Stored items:
*** Block opens ***

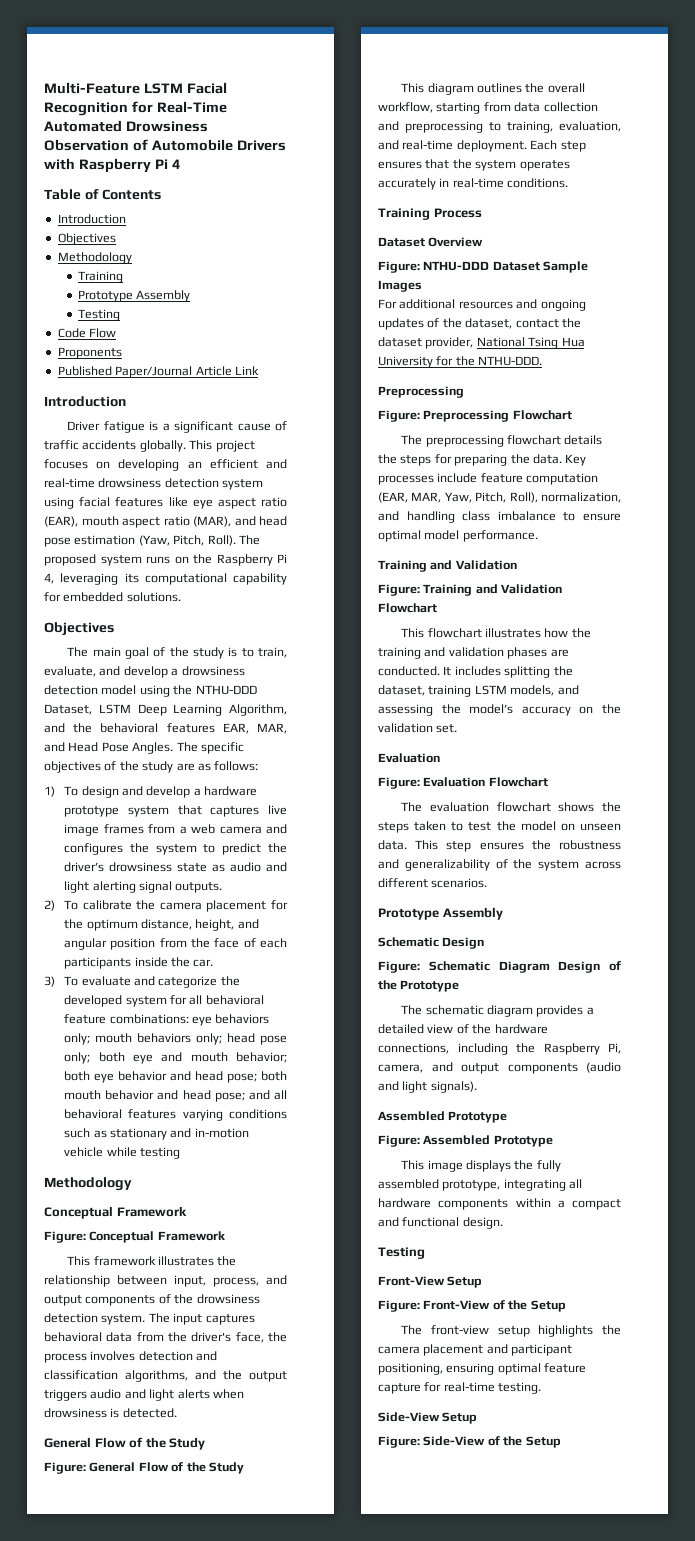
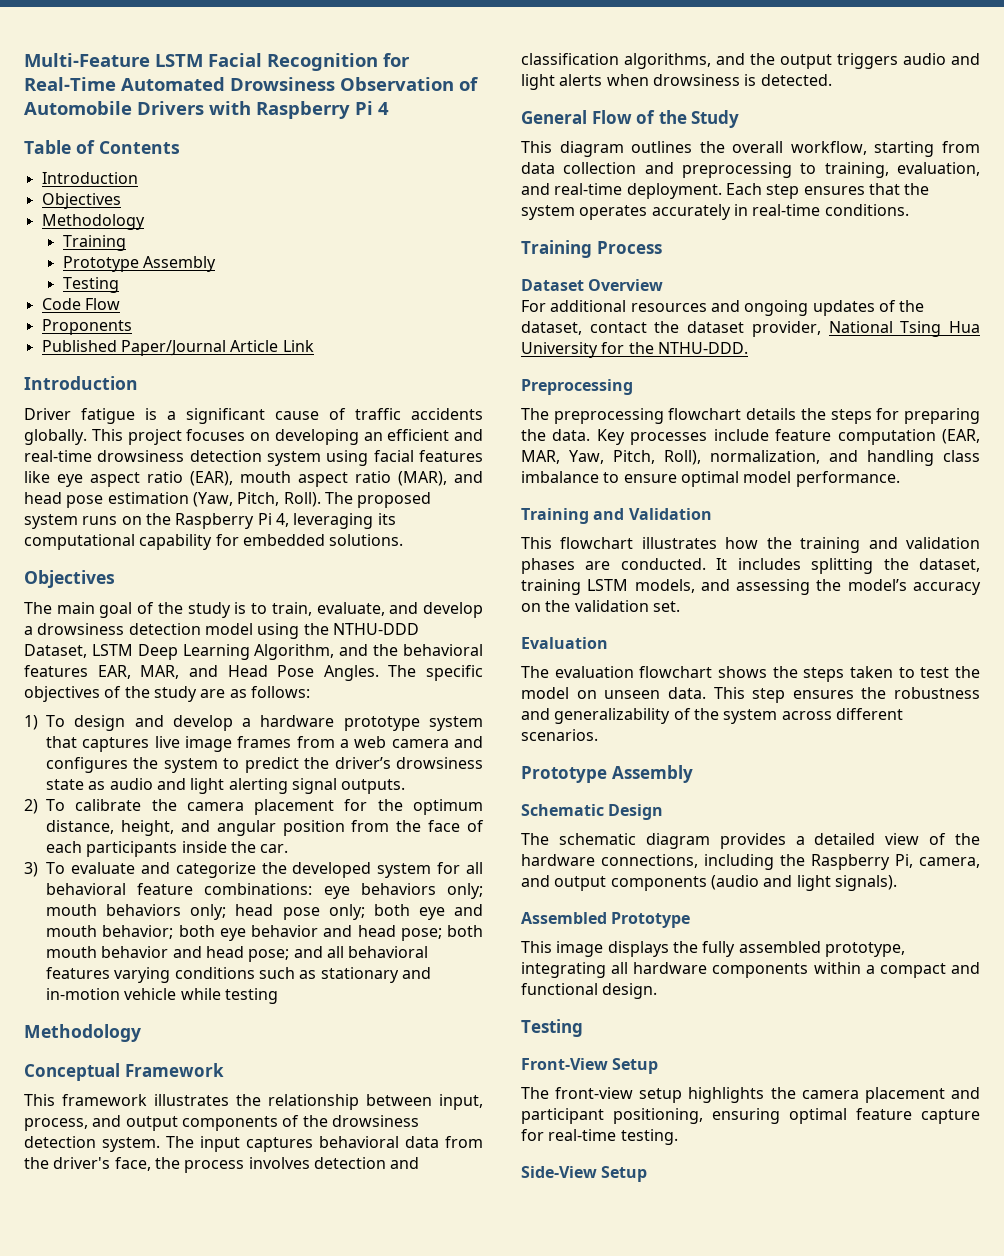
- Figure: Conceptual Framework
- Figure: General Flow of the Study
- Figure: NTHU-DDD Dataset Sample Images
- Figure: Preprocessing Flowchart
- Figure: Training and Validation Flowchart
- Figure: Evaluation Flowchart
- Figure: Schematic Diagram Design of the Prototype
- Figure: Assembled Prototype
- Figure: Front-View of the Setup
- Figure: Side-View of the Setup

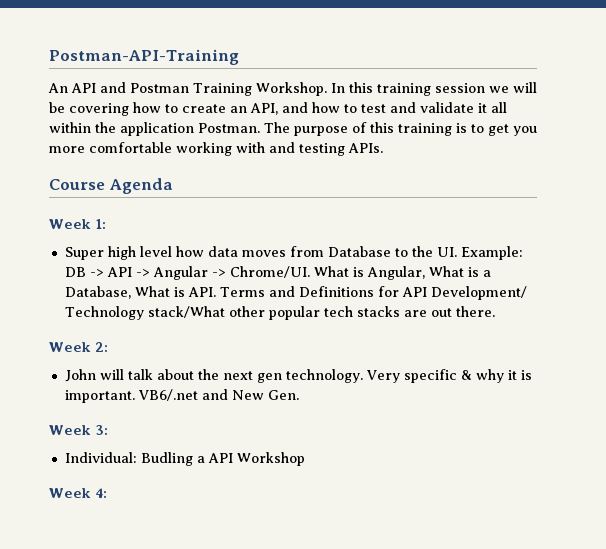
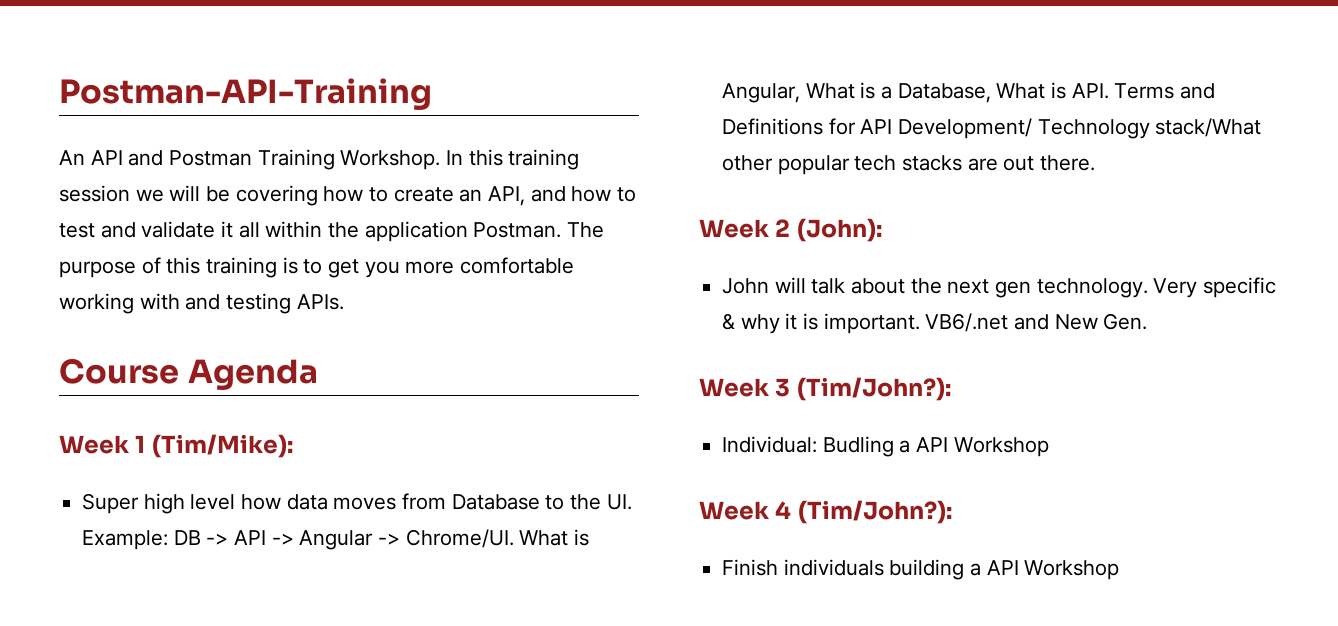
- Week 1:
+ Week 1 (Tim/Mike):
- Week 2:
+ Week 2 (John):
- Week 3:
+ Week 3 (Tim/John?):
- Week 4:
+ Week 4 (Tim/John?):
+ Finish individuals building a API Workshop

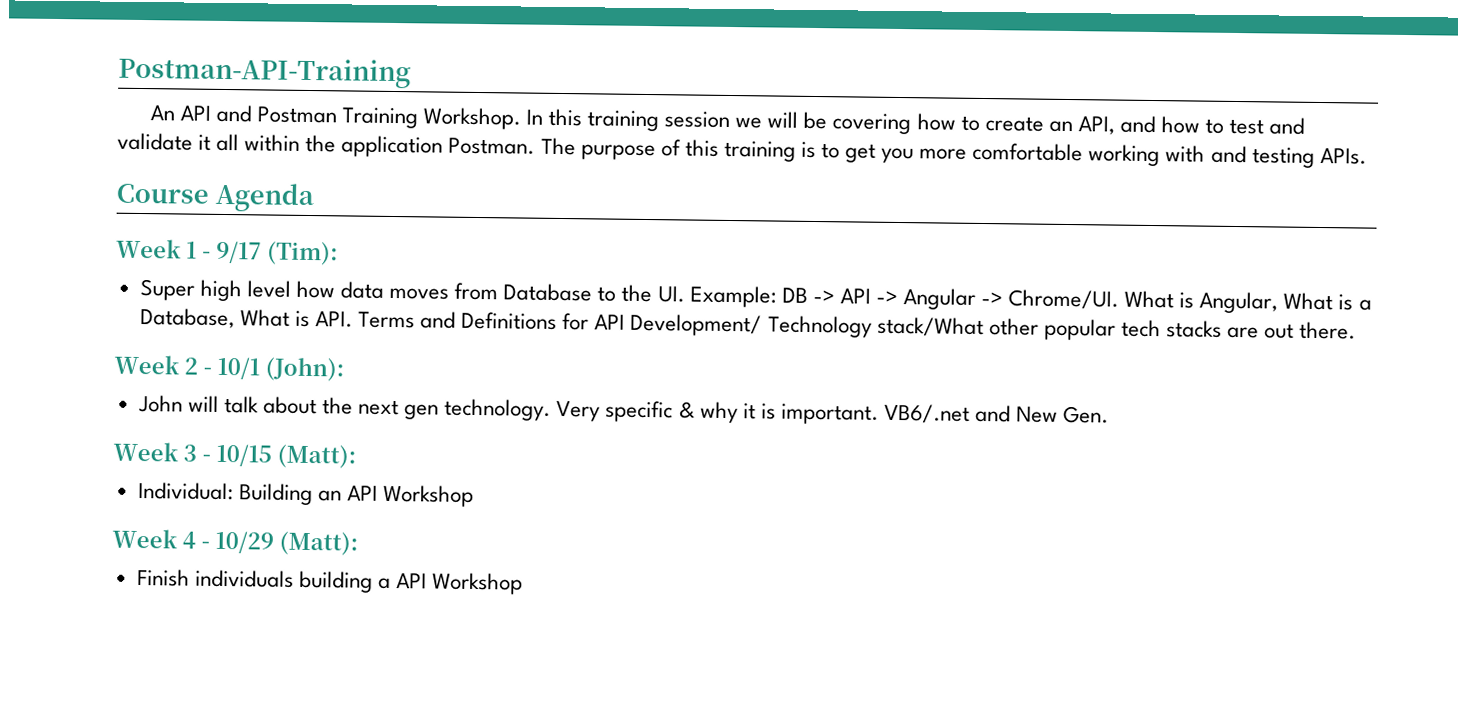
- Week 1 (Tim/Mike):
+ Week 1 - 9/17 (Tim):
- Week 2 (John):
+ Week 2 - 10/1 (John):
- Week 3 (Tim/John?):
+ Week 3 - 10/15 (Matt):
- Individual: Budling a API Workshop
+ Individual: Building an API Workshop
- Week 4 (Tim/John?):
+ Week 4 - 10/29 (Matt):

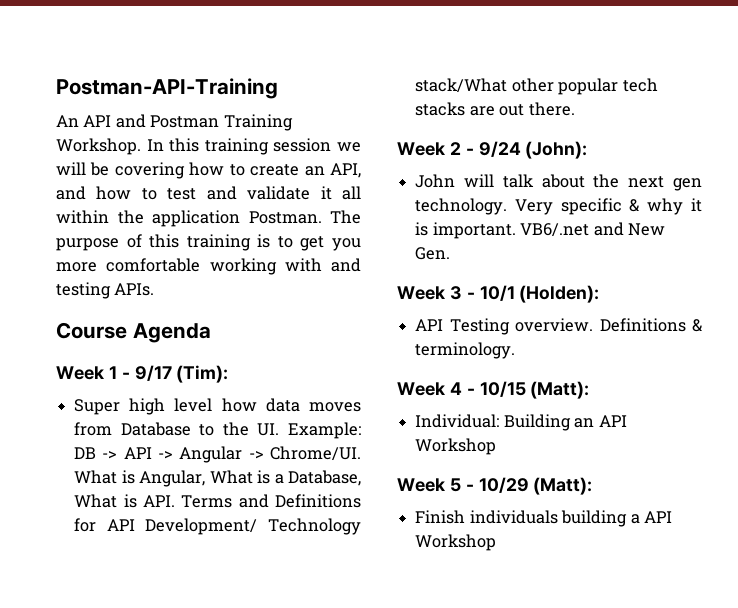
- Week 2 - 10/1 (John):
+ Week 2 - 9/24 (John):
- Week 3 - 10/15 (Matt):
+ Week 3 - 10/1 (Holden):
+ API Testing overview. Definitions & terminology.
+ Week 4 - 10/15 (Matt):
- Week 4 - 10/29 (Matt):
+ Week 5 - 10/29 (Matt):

*** Block closes ***

Set down every entry exactly as it appears, but skip the pictures.

- _Answer box_:
- Figure: Conceptual Framework
- Figure: General Flow of the Study
- Figure: NTHU-DDD Dataset Sample Images
- Figure: Preprocessing Flowchart
- Figure: Training and Validation Flowchart
- Figure: Evaluation Flowchart
- Figure: Schematic Diagram Design of the Prototype
- Figure: Assembled Prototype
- Figure: Front-View of the Setup
- Figure: Side-View of the Setup

- Week 1:
+ Week 1 (Tim/Mike):
- Week 2:
+ Week 2 (John):
- Week 3:
+ Week 3 (Tim/John?):
- Week 4:
+ Week 4 (Tim/John?):
+ Finish individuals building a API Workshop

- Week 1 (Tim/Mike):
+ Week 1 - 9/17 (Tim):
- Week 2 (John):
+ Week 2 - 10/1 (John):
- Week 3 (Tim/John?):
+ Week 3 - 10/15 (Matt):
- Individual: Budling a API Workshop
+ Individual: Building an API Workshop
- Week 4 (Tim/John?):
+ Week 4 - 10/29 (Matt):

- Week 2 - 10/1 (John):
+ Week 2 - 9/24 (John):
- Week 3 - 10/15 (Matt):
+ Week 3 - 10/1 (Holden):
+ API Testing overview. Definitions & terminology.
+ Week 4 - 10/15 (Matt):
- Week 4 - 10/29 (Matt):
+ Week 5 - 10/29 (Matt):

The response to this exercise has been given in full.